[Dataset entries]
========================================================================
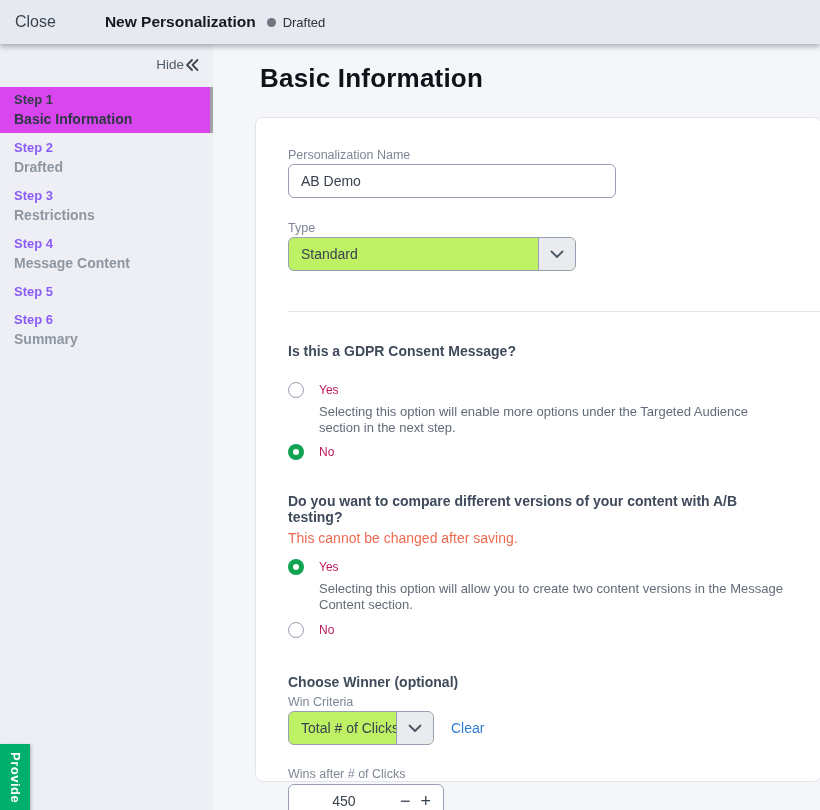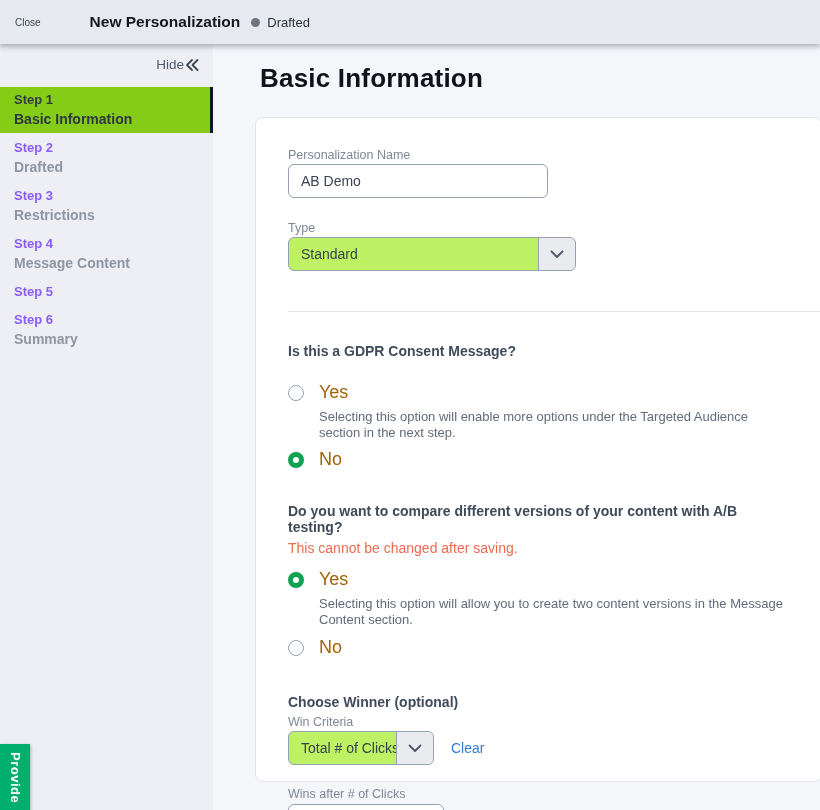--- a/index.html
+++ b/index.html
@@ -13,21 +13,21 @@
 
   
   .header {
     position: absolute; top: 0; left: 0; right: 0; height: 44px;
     background: #e7e9f0;
     display: flex; align-items: center;
     box-shadow: 0 3px 5px rgba(40,45,60,0.32);
     z-index: 20;
   }
   .close-btn {
-    margin-left: 15px; font-size: 10px; color: #3a4450;
+    margin-left: 15px; font-size: 16px; color: #3a4450;
     background: none; border: none; cursor: pointer;
     font-family: inherit;
   }
   .header-title {
     margin-left: 49px; font-size: 15.5px; font-weight: 700; color: #15181e;
   }
   .status-dot {
     width: 9px; height: 9px; border-radius: 50%;
     background: #6e7480; margin-left: 11px;
   }
@@ -47,40 +47,40 @@
   .step-item {
     padding: 4px 8px 4px 14px; margin-bottom: 2px; cursor: pointer;
   }
   .step-item .step-num {
     font-size: 13px; font-weight: 600; color: #8b5cf6; line-height: 18px;
   }
   .step-item .step-label {
     font-size: 14px; font-weight: 700; color: #8e96a2; line-height: 20px;
   }
   .step-item.active {
-    background: #84cc16; border-right: 3px solid #0f172a; padding-right: 5px;
+    background: #d946ef; border-right: 3px solid #a3a3a3; padding-right: 5px;
   }
   .step-item.active .step-num { color: #333b48; }
   .step-item.active .step-label { color: #2e3744; }
 
   
   .main { position: absolute; left: 213px; top: 44px; right: 0; bottom: 0; background: #f5f6fa; }
   .page-title {
     position: absolute; left: 47px; top: 19px;
     font-size: 26px; font-weight: 700; color: #0f1319; letter-spacing: 0.2px;
   }
   .card {
     position: absolute; left: 42px; top: 73px; right: -2px; height: 665px;
     background: #ffffff; border: 1px solid #e2e4e9; border-radius: 8px;
     padding: 30px 32px;
   }
 
   .field-label { font-size: 12.5px; color: #7e8796; line-height: 15px; }
   .text-input {
-    display: block; width: 260px; height: 34px; margin-top: 1px;
+    display: block; width: 328px; height: 34px; margin-top: 1px;
     border: 1px solid #97a0b2; border-radius: 6px;
     padding: 0 12px; font-size: 14px; color: #39424f; background: #fff;
     font-family: inherit; outline: none;
   }
 
   .select {
     display: flex; width: 288px; height: 34px; margin-top: 1px;
     border: 1px solid #97a0b2; border-radius: 6px; background: #bef264;
     cursor: pointer; overflow: hidden;
   }
@@ -103,21 +103,21 @@
   .radio-row { display: flex; align-items: center; gap: 15px; cursor: pointer; }
   .radio {
     width: 16px; height: 16px; border-radius: 50%; flex: 0 0 16px;
     border: 1.5px solid #98a1b0; background: #fff; position: relative;
   }
   .radio.checked { border: none; background: #0fa352; }
   .radio.checked::after {
     content: ""; position: absolute; left: 5px; top: 5px;
     width: 6px; height: 6px; border-radius: 50%; background: #fff;
   }
-  .radio-label { font-size: 18px; color: #a16207; }
+  .radio-label { font-size: 12px; color: #be185d; }
   .helper { margin: 6px 0 0 31px; font-size: 13px; color: #626b79; line-height: 16px; }
 
   .mt-yes1 { margin-top: 23px; }
   .mt-no1  { margin-top: 8px; }
   .mt-q2   { margin-top: 33px; }
   .mt-yes2 { margin-top: 13px; }
   .mt-no2  { margin-top: 9px; }
 
   .winner-heading { margin-top: 36px; font-size: 14px; font-weight: 700; color: #3f4a5b; }
   .mt-wincrit { margin-top: 5px; }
========================================================================
HOW TO COMPLETE THIS TASK | Please print the records above word for word, leaving every image out.

RESPONSE AREA |
--- a/index.html
+++ b/index.html
@@ -13,21 +13,21 @@
 
   
   .header {
     position: absolute; top: 0; left: 0; right: 0; height: 44px;
     background: #e7e9f0;
     display: flex; align-items: center;
     box-shadow: 0 3px 5px rgba(40,45,60,0.32);
     z-index: 20;
   }
   .close-btn {
-    margin-left: 15px; font-size: 10px; color: #3a4450;
+    margin-left: 15px; font-size: 16px; color: #3a4450;
     background: none; border: none; cursor: pointer;
     font-family: inherit;
   }
   .header-title {
     margin-left: 49px; font-size: 15.5px; font-weight: 700; color: #15181e;
   }
   .status-dot {
     width: 9px; height: 9px; border-radius: 50%;
     background: #6e7480; margin-left: 11px;
   }
@@ -47,40 +47,40 @@
   .step-item {
     padding: 4px 8px 4px 14px; margin-bottom: 2px; cursor: pointer;
   }
   .step-item .step-num {
     font-size: 13px; font-weight: 600; color: #8b5cf6; line-height: 18px;
   }
   .step-item .step-label {
     font-size: 14px; font-weight: 700; color: #8e96a2; line-height: 20px;
   }
   .step-item.active {
-    background: #84cc16; border-right: 3px solid #0f172a; padding-right: 5px;
+    background: #d946ef; border-right: 3px solid #a3a3a3; padding-right: 5px;
   }
   .step-item.active .step-num { color: #333b48; }
   .step-item.active .step-label { color: #2e3744; }
 
   
   .main { position: absolute; left: 213px; top: 44px; right: 0; bottom: 0; background: #f5f6fa; }
   .page-title {
     position: absolute; left: 47px; top: 19px;
     font-size: 26px; font-weight: 700; color: #0f1319; letter-spacing: 0.2px;
   }
   .card {
     position: absolute; left: 42px; top: 73px; right: -2px; height: 665px;
     background: #ffffff; border: 1px solid #e2e4e9; border-radius: 8px;
     padding: 30px 32px;
   }
 
   .field-label { font-size: 12.5px; color: #7e8796; line-height: 15px; }
   .text-input {
-    display: block; width: 260px; height: 34px; margin-top: 1px;
+    display: block; width: 328px; height: 34px; margin-top: 1px;
     border: 1px solid #97a0b2; border-radius: 6px;
     padding: 0 12px; font-size: 14px; color: #39424f; background: #fff;
     font-family: inherit; outline: none;
   }
 
   .select {
     display: flex; width: 288px; height: 34px; margin-top: 1px;
     border: 1px solid #97a0b2; border-radius: 6px; background: #bef264;
     cursor: pointer; overflow: hidden;
   }
@@ -103,21 +103,21 @@
   .radio-row { display: flex; align-items: center; gap: 15px; cursor: pointer; }
   .radio {
     width: 16px; height: 16px; border-radius: 50%; flex: 0 0 16px;
     border: 1.5px solid #98a1b0; background: #fff; position: relative;
   }
   .radio.checked { border: none; background: #0fa352; }
   .radio.checked::after {
     content: ""; position: absolute; left: 5px; top: 5px;
     width: 6px; height: 6px; border-radius: 50%; background: #fff;
   }
-  .radio-label { font-size: 18px; color: #a16207; }
+  .radio-label { font-size: 12px; color: #be185d; }
   .helper { margin: 6px 0 0 31px; font-size: 13px; color: #626b79; line-height: 16px; }
 
   .mt-yes1 { margin-top: 23px; }
   .mt-no1  { margin-top: 8px; }
   .mt-q2   { margin-top: 33px; }
   .mt-yes2 { margin-top: 13px; }
   .mt-no2  { margin-top: 9px; }
 
   .winner-heading { margin-top: 36px; font-size: 14px; font-weight: 700; color: #3f4a5b; }
   .mt-wincrit { margin-top: 5px; }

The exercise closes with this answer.